* **Work to be completed**:
Every line of the records below that holds the word "stat" should be copied out.

* **Code change snippets**:
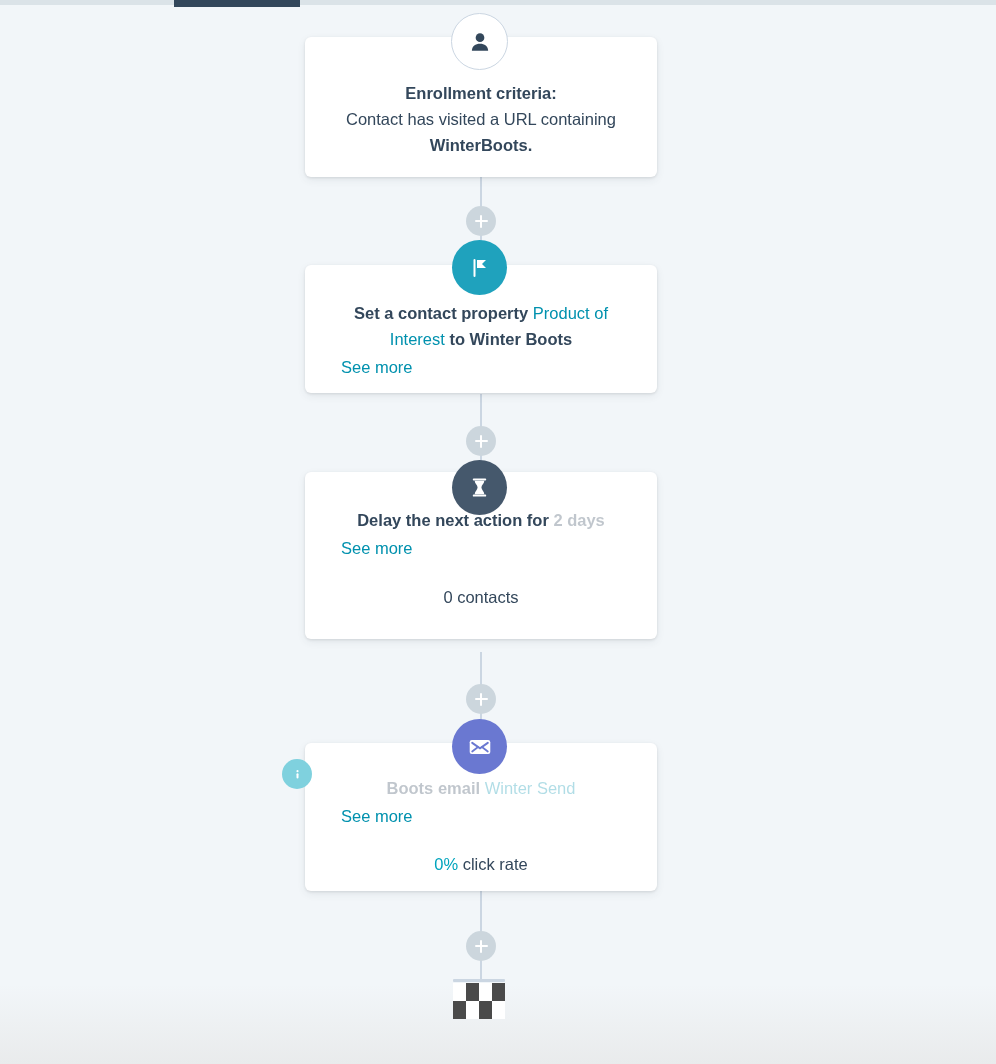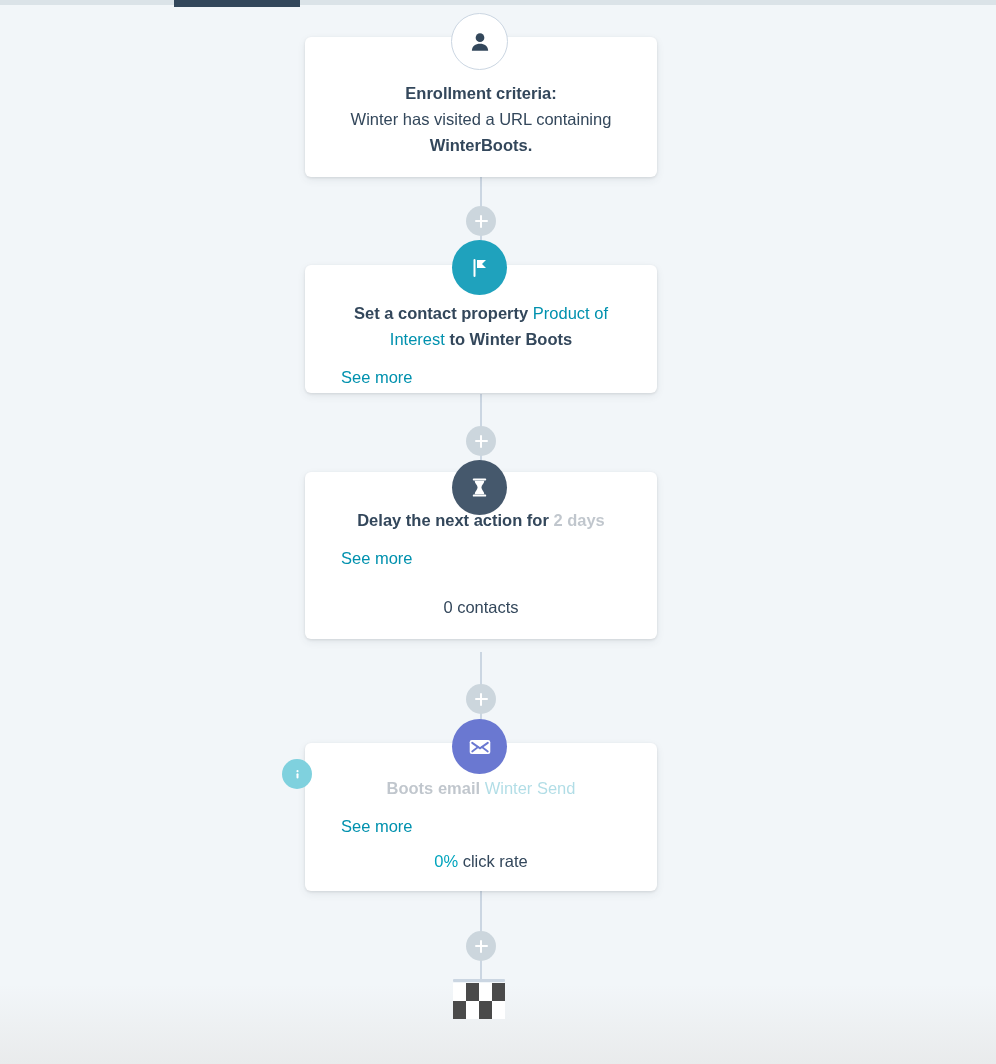--- a/index.html
+++ b/index.html
@@ -210,7 +210,7 @@
   <div class="card" style="top:37px;height:140px;padding-top:43px;">
     <div class="card-title">
       <span class="bold">Enrollment criteria:</span><br>
-      <span>Winter has visited a URL containing</span><br>
+      <span>Contact has visited a URL containing</span><br>
       <span class="bold">WinterBoots.</span>
     </div>
   </div>

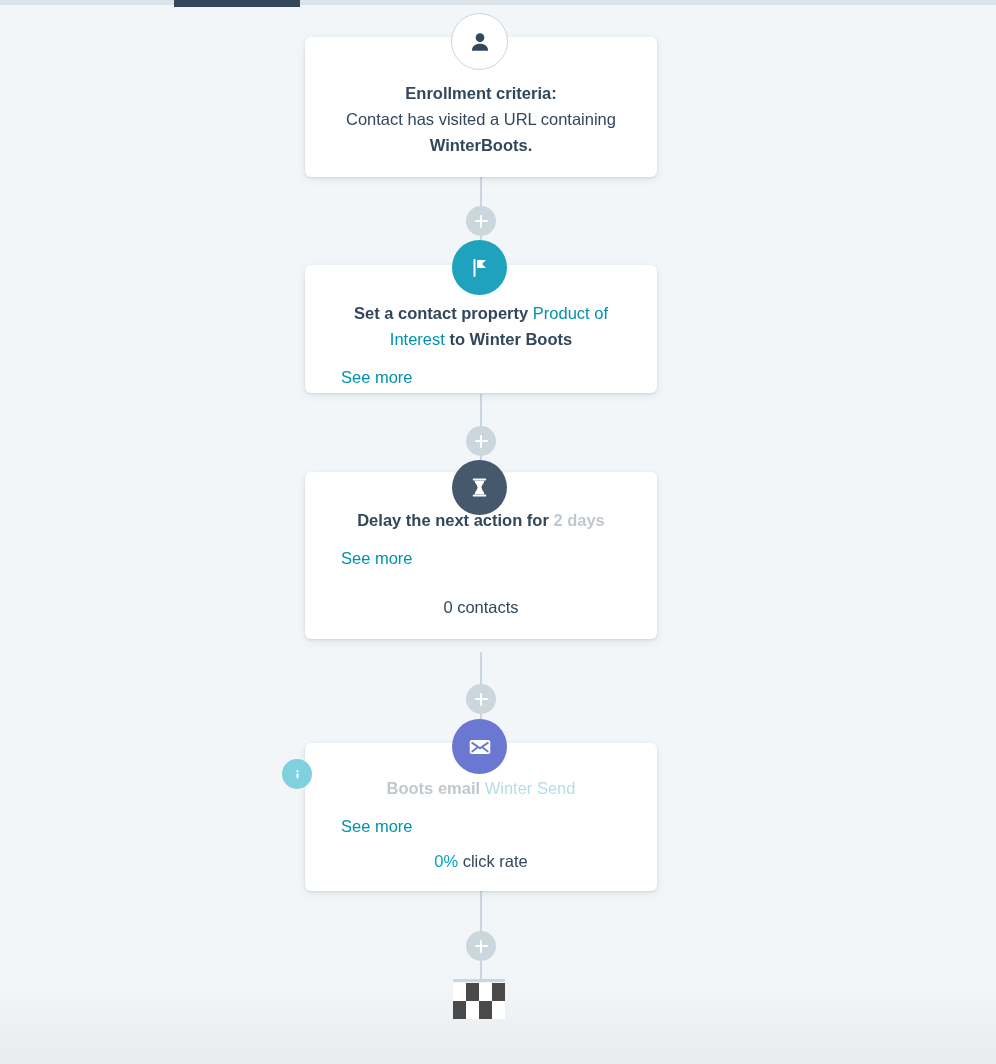--- a/index.html
+++ b/index.html
@@ -87,7 +87,7 @@
     display: block;
     text-align: left;
     margin-left: 36px;
-    margin-top: 16px;
+    margin-top: 6px;
     font-size: 16.5px;
     color: #0091ae;
     text-decoration: none;

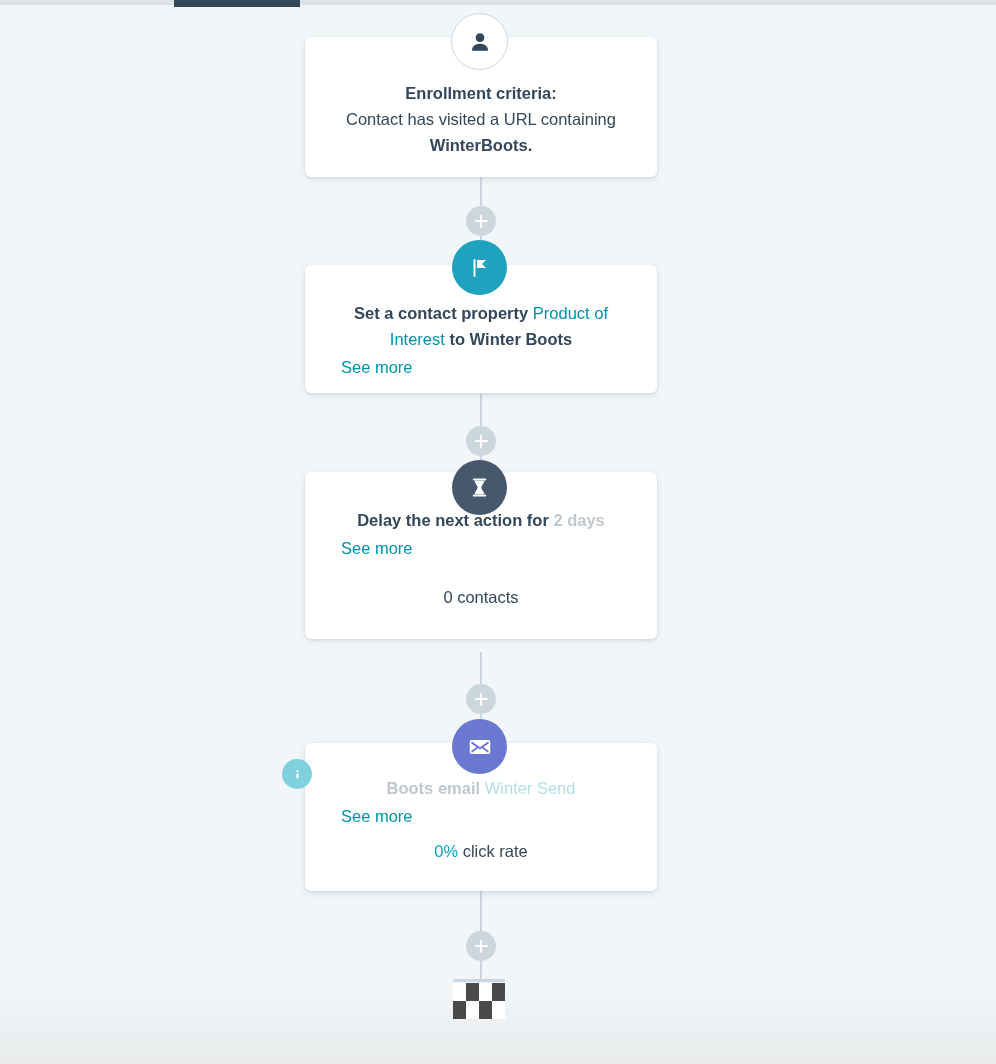--- a/index.html
+++ b/index.html
@@ -271,7 +271,7 @@
       <span class="bold">Boots email </span><span class="teal">Winter Send</span>
     </div>
     <a class="see-more">See more</a>
-    <div class="card-stat" style="margin-top:16px;">
+    <div class="card-stat" style="margin-top:29px;">
       <span class="pct">0%</span><span> click rate</span>
     </div>
   </div>

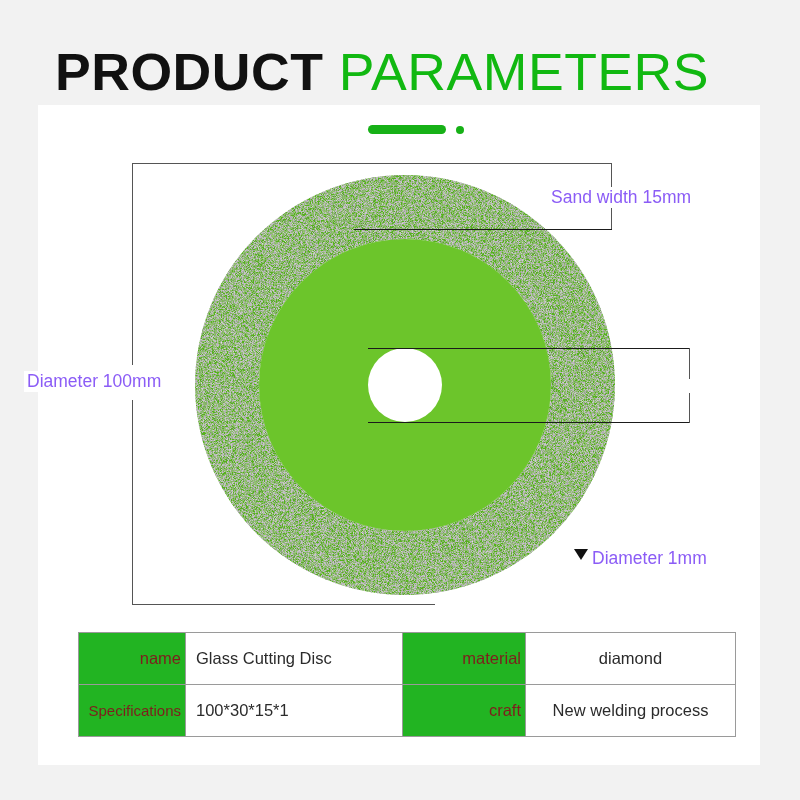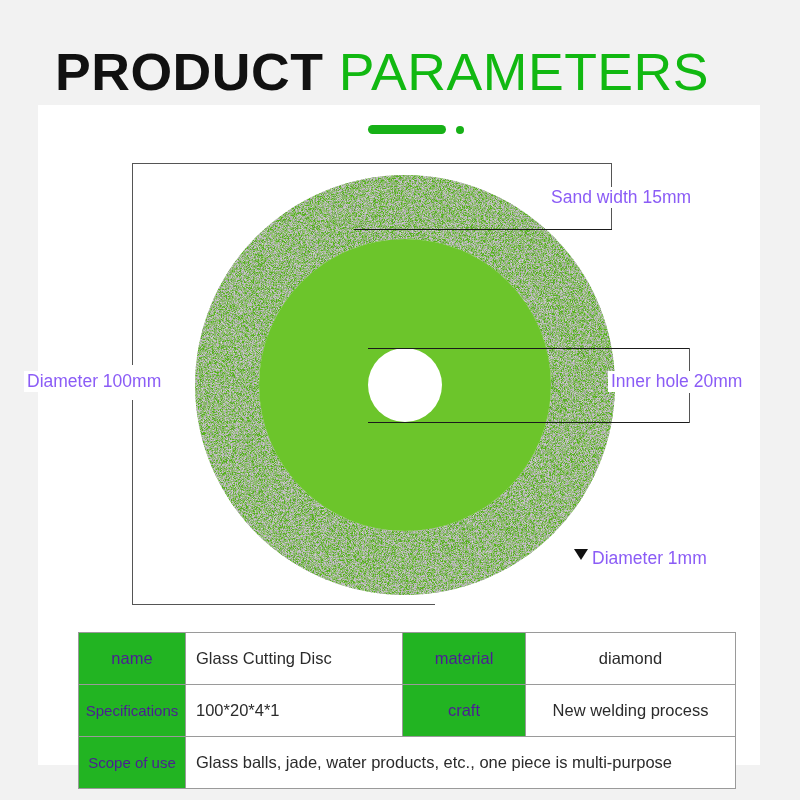--- a/index.html
+++ b/index.html
@@ -209,7 +209,6 @@
 
     <div class="callout" style="left:510px; top:82px;">Sand width 15mm</div>
     <div class="callout" style="left:-14px; top:266px;">Diameter 100mm</div>
-    <div class="callout" style="left:570px; top:266px;">Inner hole 20mm</div>
     <div id="arrow-thickness"></div>
     <div class="callout" style="left:551px; top:443px;">Diameter 1mm</div>
   </div>

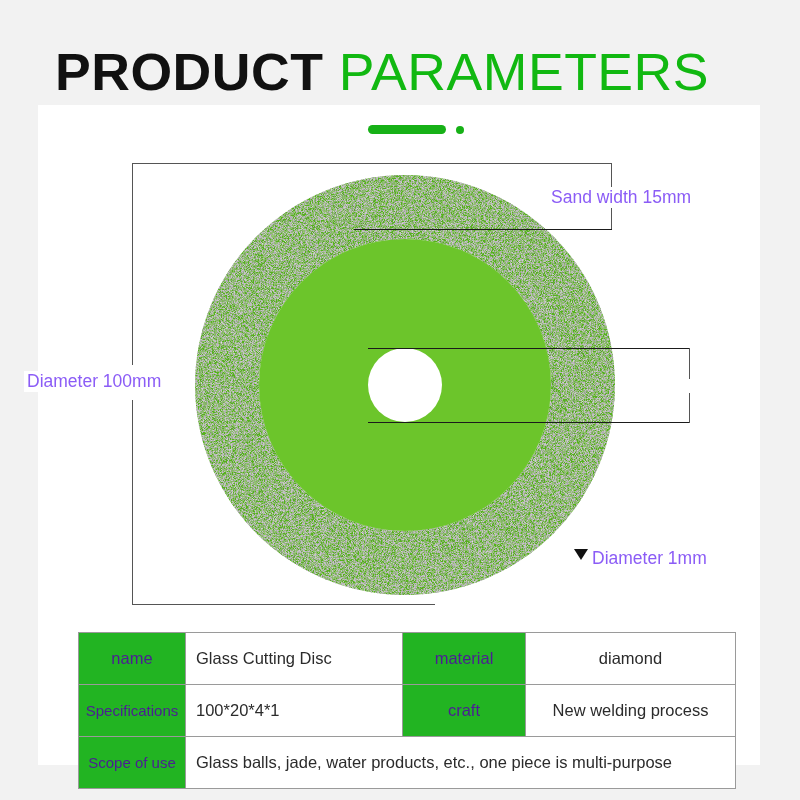--- a/index.html
+++ b/index.html
@@ -128,8 +128,8 @@
   }
   #spec-table td.lbl {
     background: #22b422;
-    color: #4c1d95;
-    text-align: center;
+    color: #7f1d1d;
+    text-align: right;
     padding: 0 4px;
   }
   #spec-table td.lbl.small { font-size: 15px; }

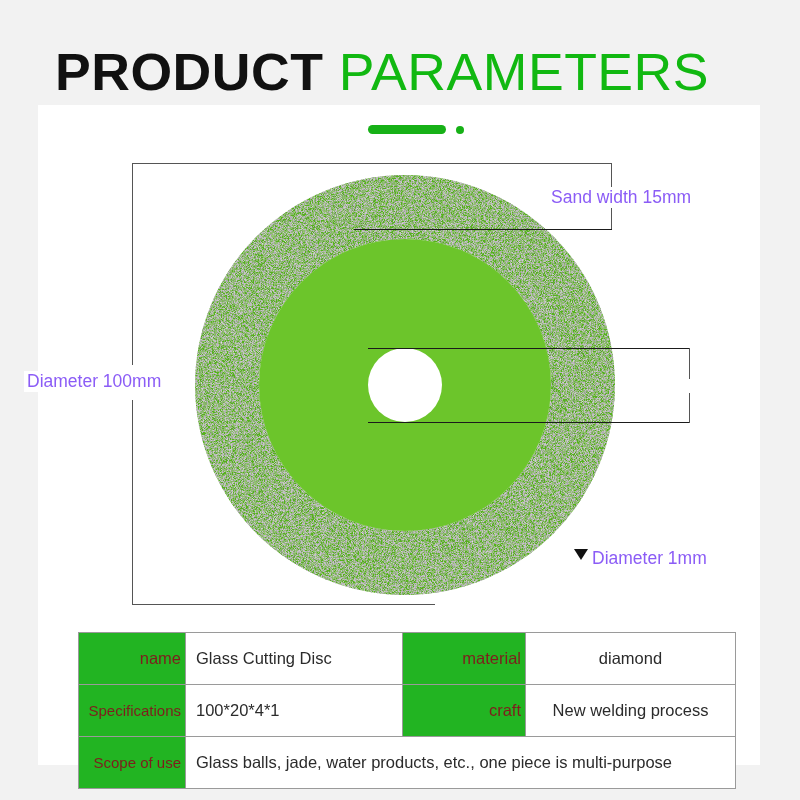--- a/index.html
+++ b/index.html
@@ -223,7 +223,7 @@
       </tr>
       <tr>
         <td class="lbl small">Specifications</td>
-        <td class="val">100*20*4*1</td>
+        <td class="val">100*30*15*1</td>
         <td class="lbl">craft</td>
         <td class="val center">New welding process</td>
       </tr>

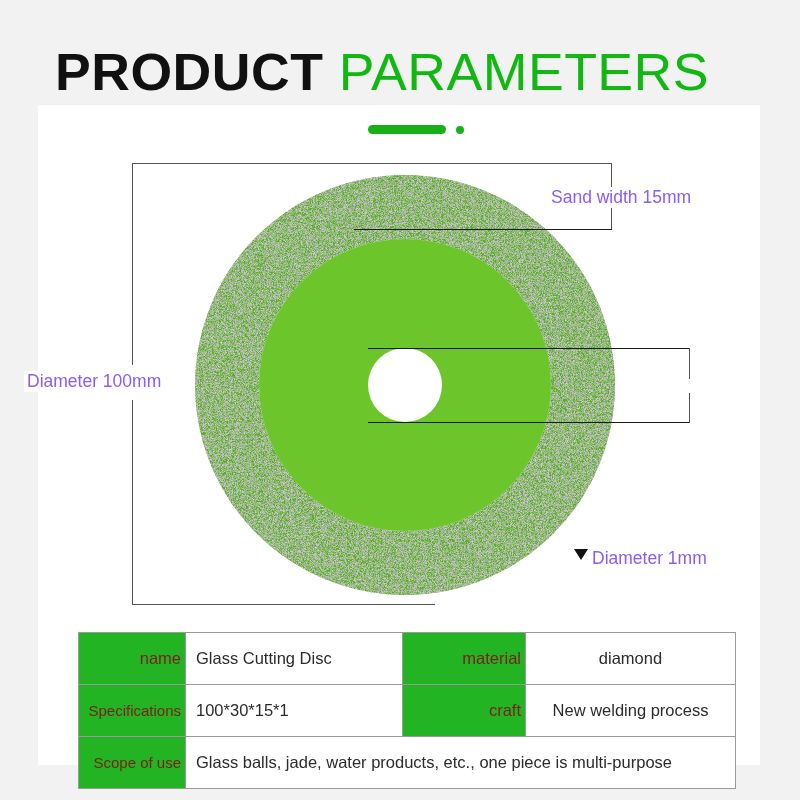--- a/index.html
+++ b/index.html
@@ -227,10 +227,6 @@
         <td class="lbl">craft</td>
         <td class="val center">New welding process</td>
       </tr>
-      <tr>
-        <td class="lbl small">Scope of use</td>
-        <td class="val" colspan="3">Glass balls, jade, water products, etc., one piece is multi-purpose</td>
-      </tr>
     </tbody>
   </table>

* **Response box**:
-    <div class="card-stat" style="margin-top:16px;">
+    <div class="card-stat" style="margin-top:29px;">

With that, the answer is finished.